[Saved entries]
+ + + + +

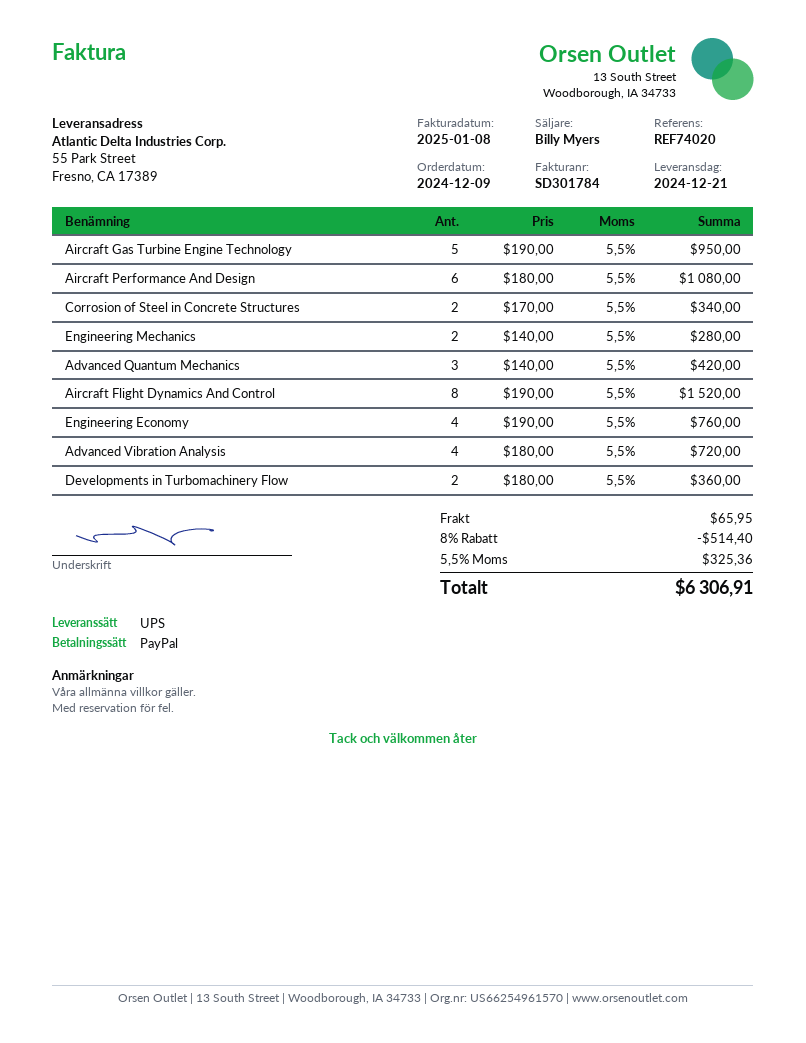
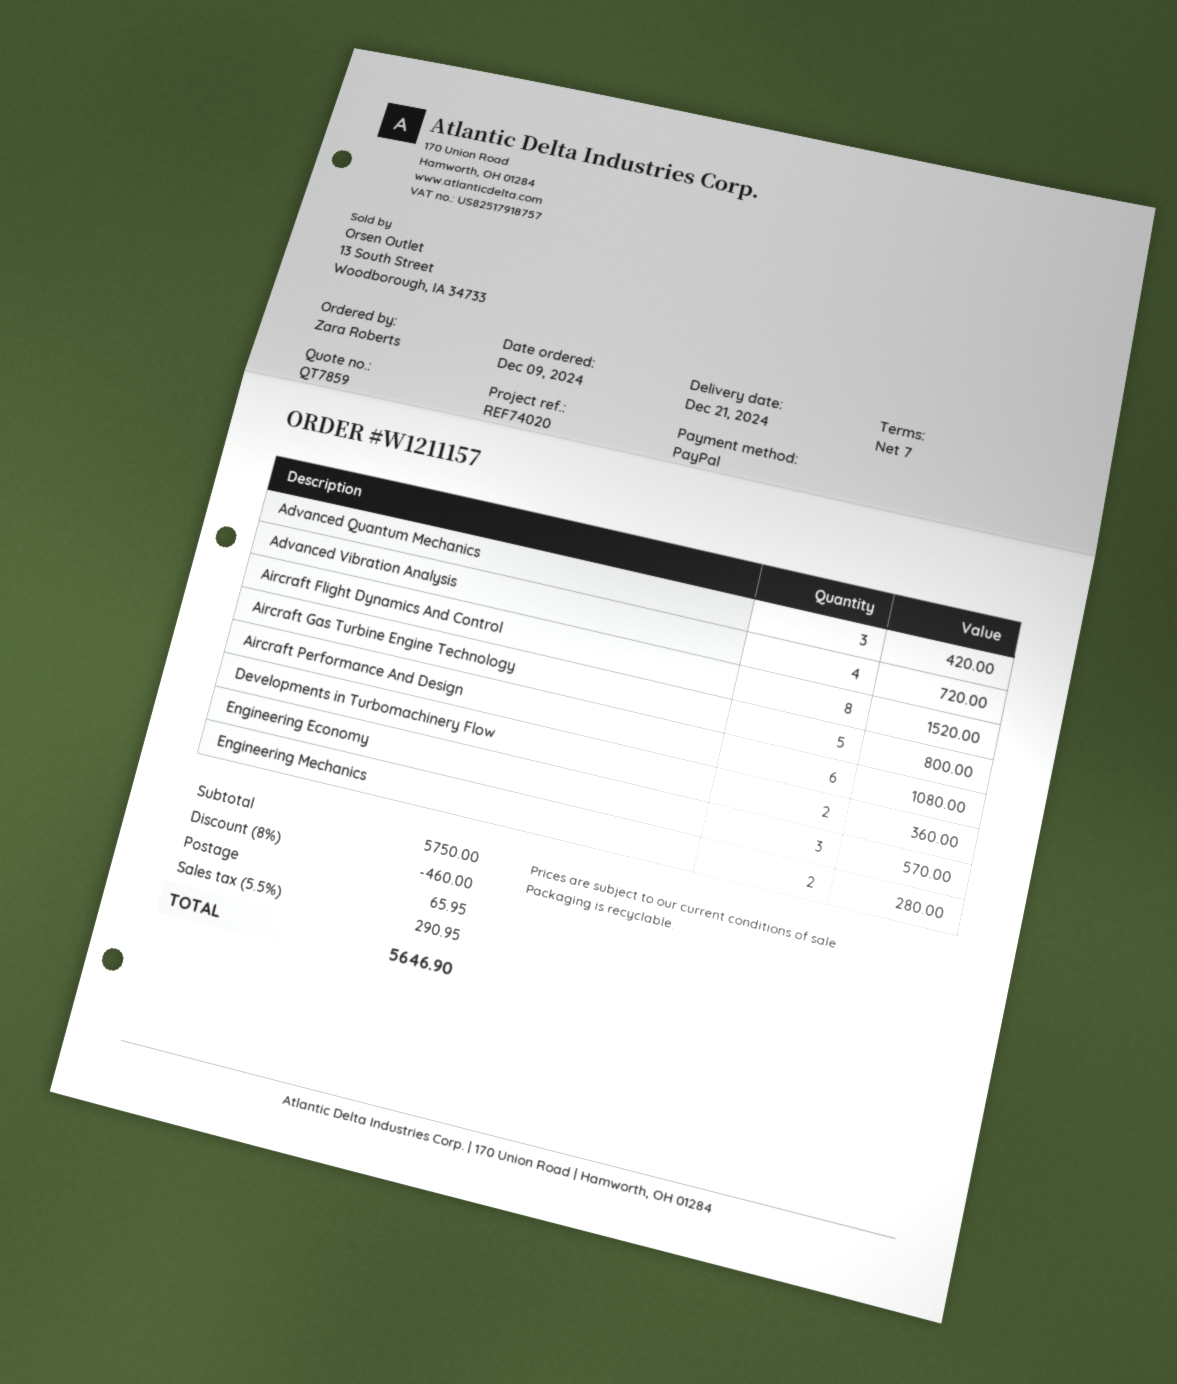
Aircraft Gas Turbine Engine Technology: 5 for 950.00 -> 5 for 800.00
Corrosion of Steel in Concrete Structures: 2 for 340.00 -> none
Engineering Economy: 4 for 760.00 -> 3 for 570.00
discount: 8% = 514.40 -> 8% = 460.00
tax: 5.5% = 325.36 -> 5.5% = 290.95
total: 6306.91 -> 5646.90

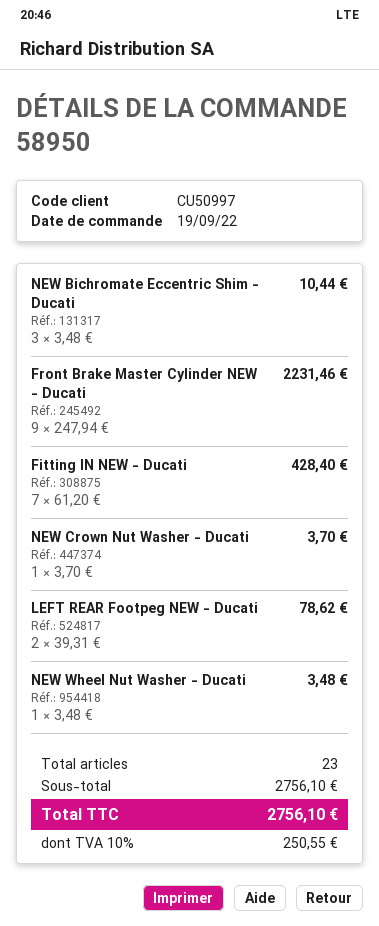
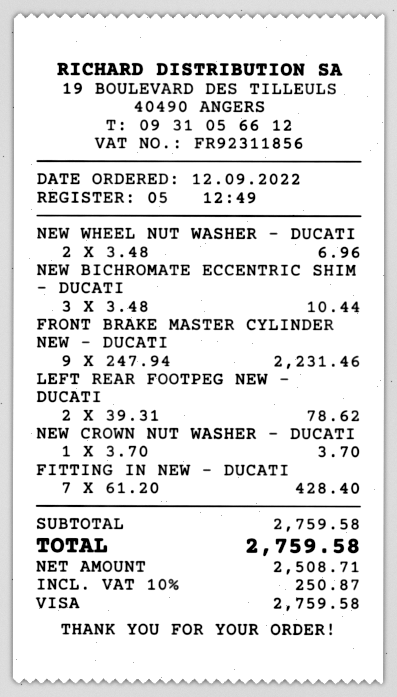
order date: 2022-09-19 -> 2022-09-12
NEW Wheel Nut Washer - Ducati: 1 x 3.48 = 3.48 -> 2 x 3.48 = 6.96
subtotal: 2756.10 -> 2759.58
tax: 10% = 250.55 -> 10% = 250.87
total: 2756.10 -> 2759.58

+ + + + +

Work required: Give the data above again, exactly, with every picture removed.

Response to this exercise:
Aircraft Gas Turbine Engine Technology: 5 for 950.00 -> 5 for 800.00
Corrosion of Steel in Concrete Structures: 2 for 340.00 -> none
Engineering Economy: 4 for 760.00 -> 3 for 570.00
discount: 8% = 514.40 -> 8% = 460.00
tax: 5.5% = 325.36 -> 5.5% = 290.95
total: 6306.91 -> 5646.90

order date: 2022-09-19 -> 2022-09-12
NEW Wheel Nut Washer - Ducati: 1 x 3.48 = 3.48 -> 2 x 3.48 = 6.96
subtotal: 2756.10 -> 2759.58
tax: 10% = 250.55 -> 10% = 250.87
total: 2756.10 -> 2759.58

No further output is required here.